Code change snippets:
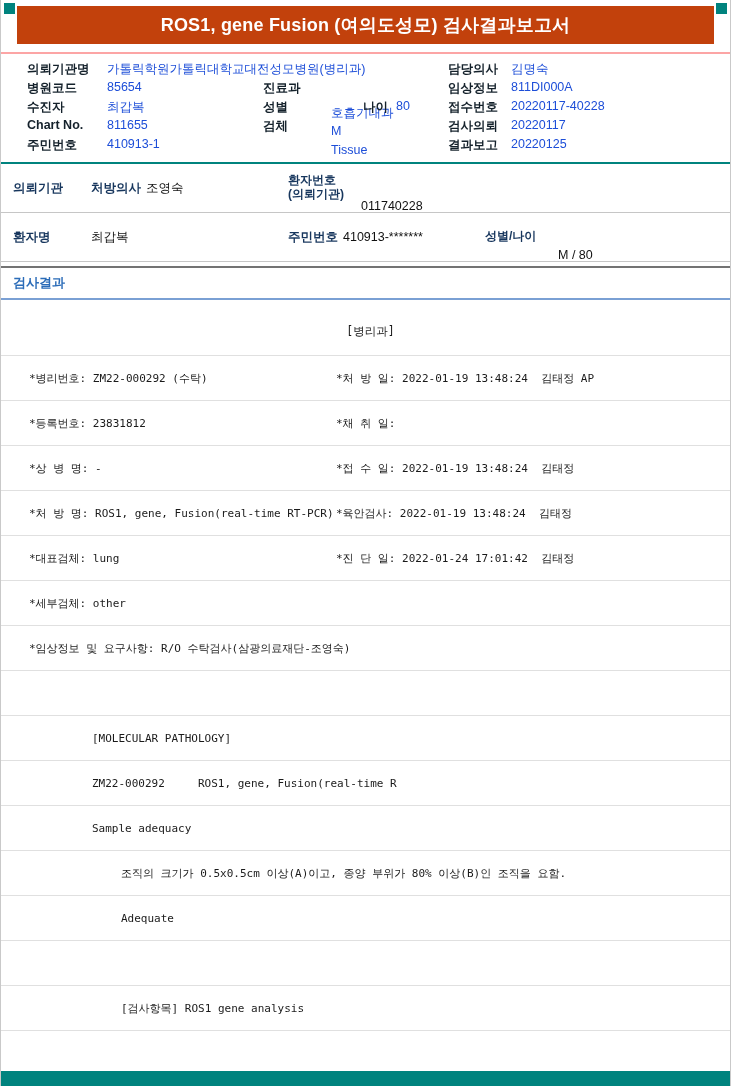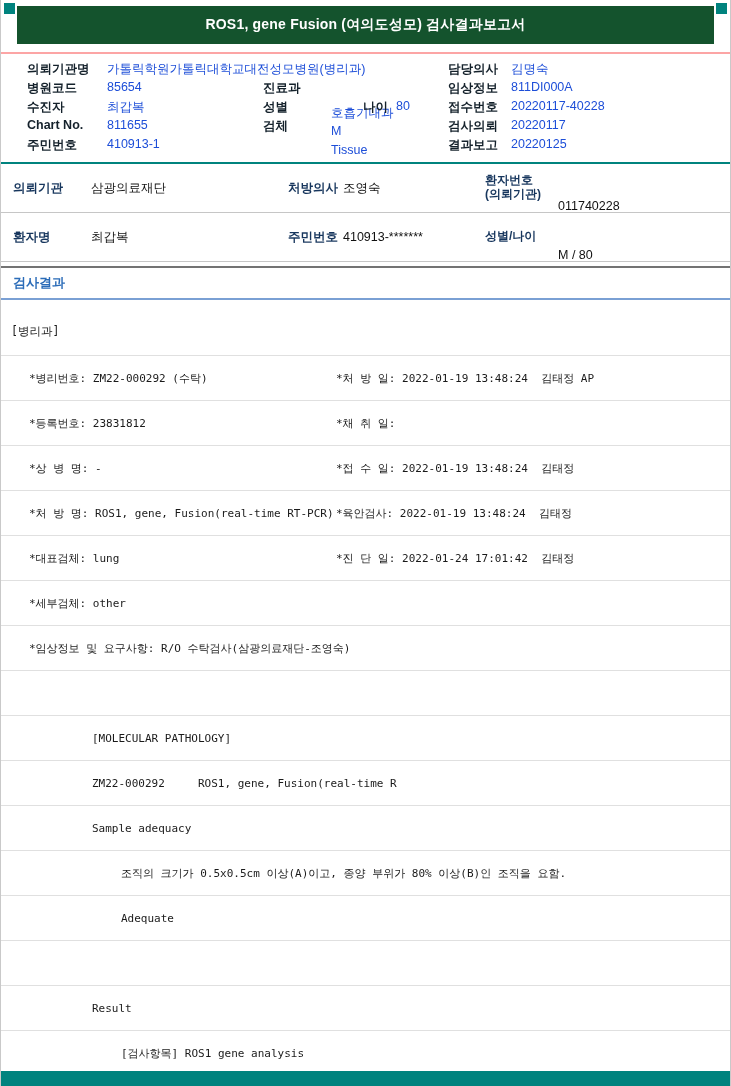--- a/index.html
+++ b/index.html
@@ -14,9 +14,9 @@
   .corner.left  { left:3px; }
   .corner.right { right:3px; }
   .title-bar {
-    margin:6px 16px 0 16px; height:38px; background:#14532d;
+    margin:6px 16px 0 16px; height:38px; background:#c2410c;
     display:flex; align-items:center; justify-content:center;
-    color:#fff; font-weight:bold; font-size:14px; letter-spacing:0.2px;text-align:right;
+    color:#fff; font-weight:bold; font-size:18px; letter-spacing:0.2px;text-align:right;
   }
 
   

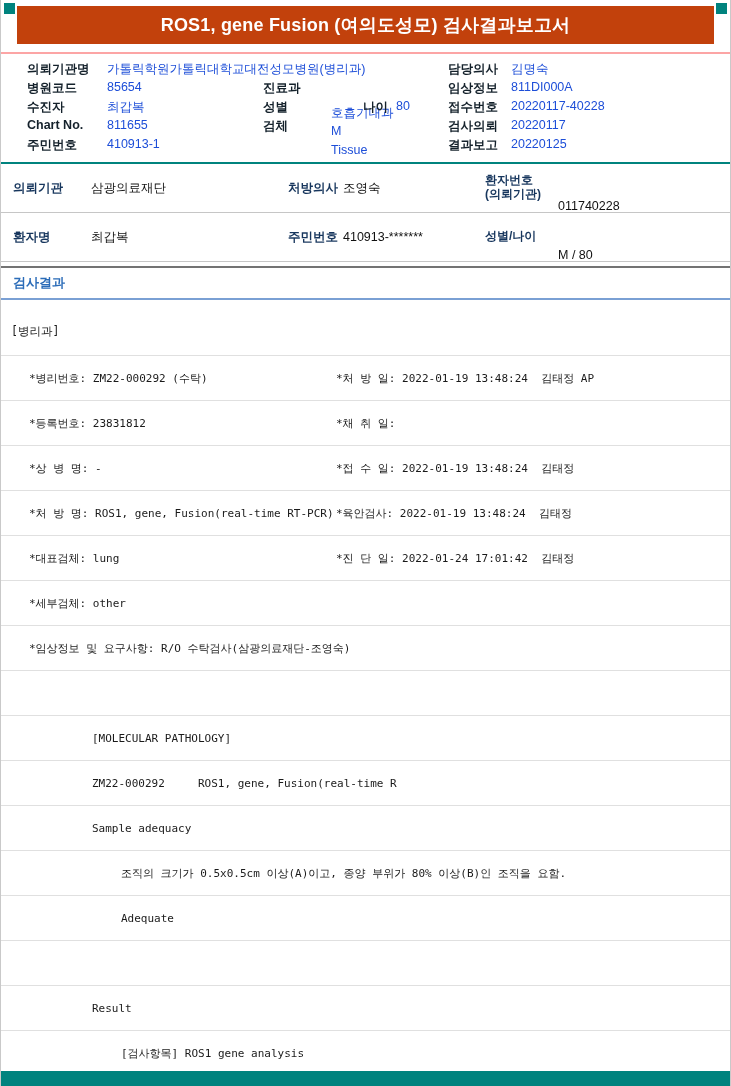--- a/index.html
+++ b/index.html
@@ -130,7 +130,6 @@
   <div class="patient-section">
     <div class="p-row">
       <span class="p-lab c1l">의뢰기관</span>
-      <span class="p-val c1v">삼광의료재단</span>
       <span class="p-lab c2l">처방의사</span>
       <span class="p-val c2v">조영숙</span>
       <span class="p-lab c3l">환자번호

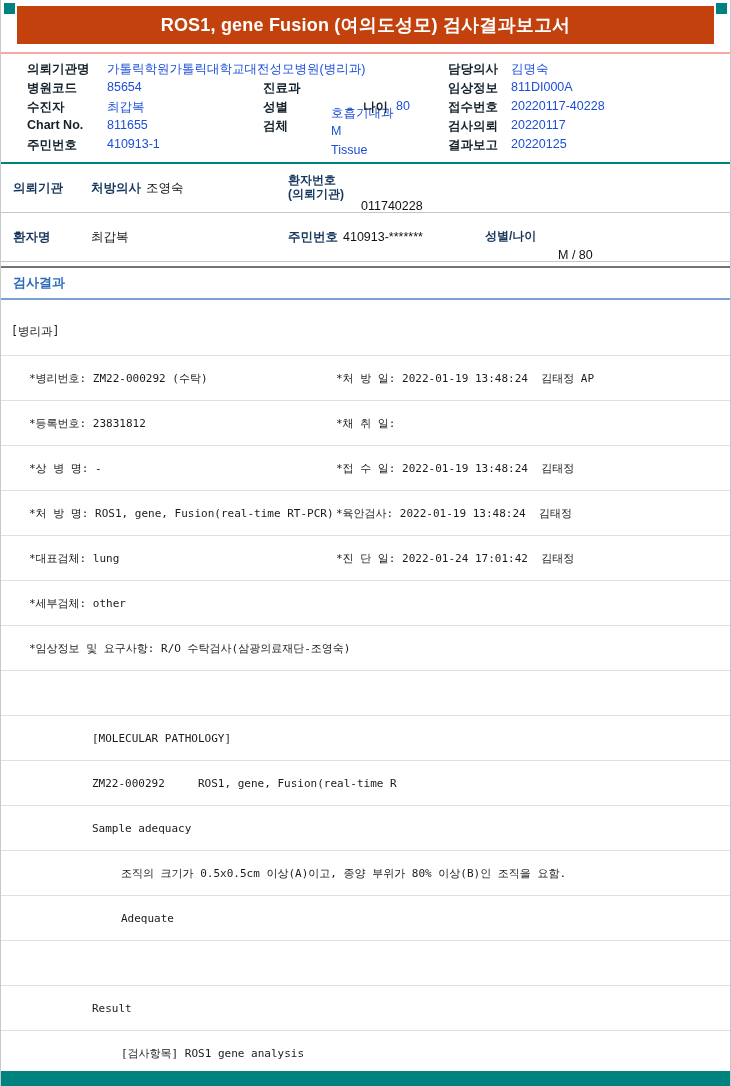--- a/index.html
+++ b/index.html
@@ -57,7 +57,7 @@
   .dept-row {
     height:56px; display:flex; align-items:flex-end;
     padding:1px 0 16px 10px; border-bottom:1px solid #e0e0e0;
-    font-size:11.5px; color:#1a1a1a; box-sizing:border-box;
+    font-size:11.5px; color:#1a1a1a; box-sizing:border-box;justify-content:center;
   }
   .r-row {
     height:44px; display:flex; align-items:center;

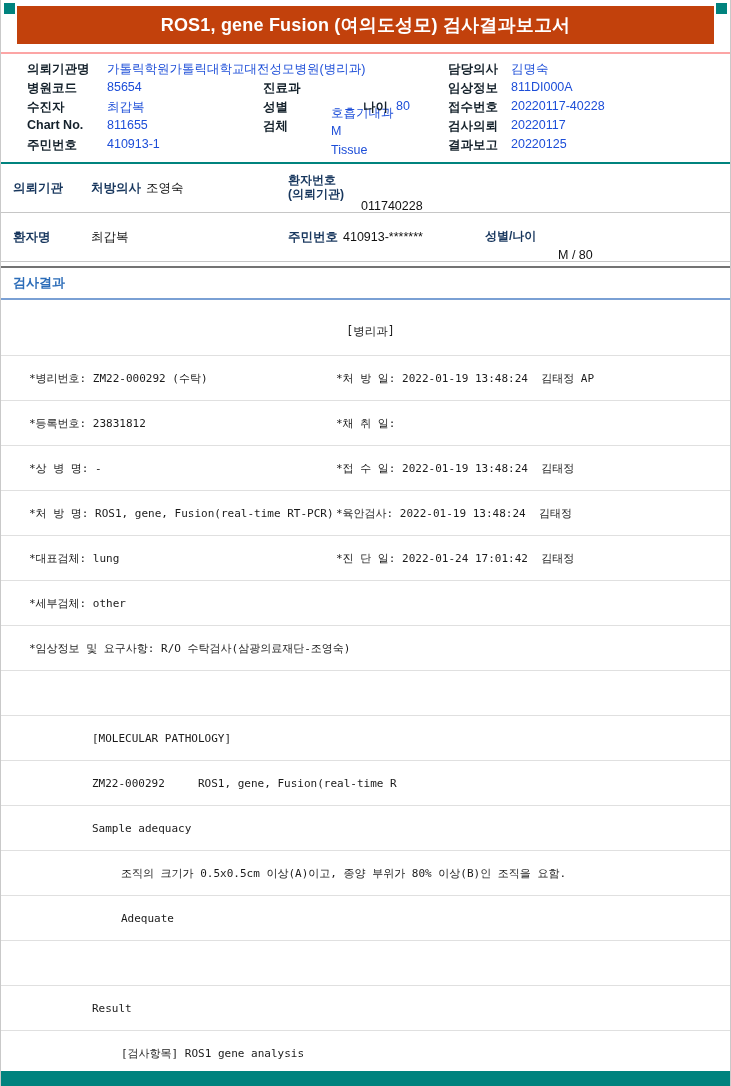--- a/index.html
+++ b/index.html
@@ -169,7 +169,6 @@
     <div class="r-row mono"><span class="r-left full ind2">조직의 크기가 0.5x0.5cm 이상(A)이고, 종양 부위가 80% 이상(B)인 조직을 요함.</span></div>
     <div class="r-row mono"><span class="r-left full ind2">Adequate</span></div>
     <div class="r-row mono"><span class="r-left full ind1"></span></div>
-    <div class="r-row mono"><span class="r-left full ind1">Result</span></div>
     <div class="r-row mono"><span class="r-left full ind2">[검사항목] ROS1 gene analysis</span></div>
   </div>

■ What you will do: Return the entries exactly as given. Do not include pictures.

■ Reply to the task:
--- a/index.html
+++ b/index.html
@@ -14,9 +14,9 @@
   .corner.left  { left:3px; }
   .corner.right { right:3px; }
   .title-bar {
-    margin:6px 16px 0 16px; height:38px; background:#14532d;
+    margin:6px 16px 0 16px; height:38px; background:#c2410c;
     display:flex; align-items:center; justify-content:center;
-    color:#fff; font-weight:bold; font-size:14px; letter-spacing:0.2px;text-align:right;
+    color:#fff; font-weight:bold; font-size:18px; letter-spacing:0.2px;text-align:right;
   }
 
   

--- a/index.html
+++ b/index.html
@@ -130,7 +130,6 @@
   <div class="patient-section">
     <div class="p-row">
       <span class="p-lab c1l">의뢰기관</span>
-      <span class="p-val c1v">삼광의료재단</span>
       <span class="p-lab c2l">처방의사</span>
       <span class="p-val c2v">조영숙</span>
       <span class="p-lab c3l">환자번호

--- a/index.html
+++ b/index.html
@@ -57,7 +57,7 @@
   .dept-row {
     height:56px; display:flex; align-items:flex-end;
     padding:1px 0 16px 10px; border-bottom:1px solid #e0e0e0;
-    font-size:11.5px; color:#1a1a1a; box-sizing:border-box;
+    font-size:11.5px; color:#1a1a1a; box-sizing:border-box;justify-content:center;
   }
   .r-row {
     height:44px; display:flex; align-items:center;

--- a/index.html
+++ b/index.html
@@ -169,7 +169,6 @@
     <div class="r-row mono"><span class="r-left full ind2">조직의 크기가 0.5x0.5cm 이상(A)이고, 종양 부위가 80% 이상(B)인 조직을 요함.</span></div>
     <div class="r-row mono"><span class="r-left full ind2">Adequate</span></div>
     <div class="r-row mono"><span class="r-left full ind1"></span></div>
-    <div class="r-row mono"><span class="r-left full ind1">Result</span></div>
     <div class="r-row mono"><span class="r-left full ind2">[검사항목] ROS1 gene analysis</span></div>
   </div>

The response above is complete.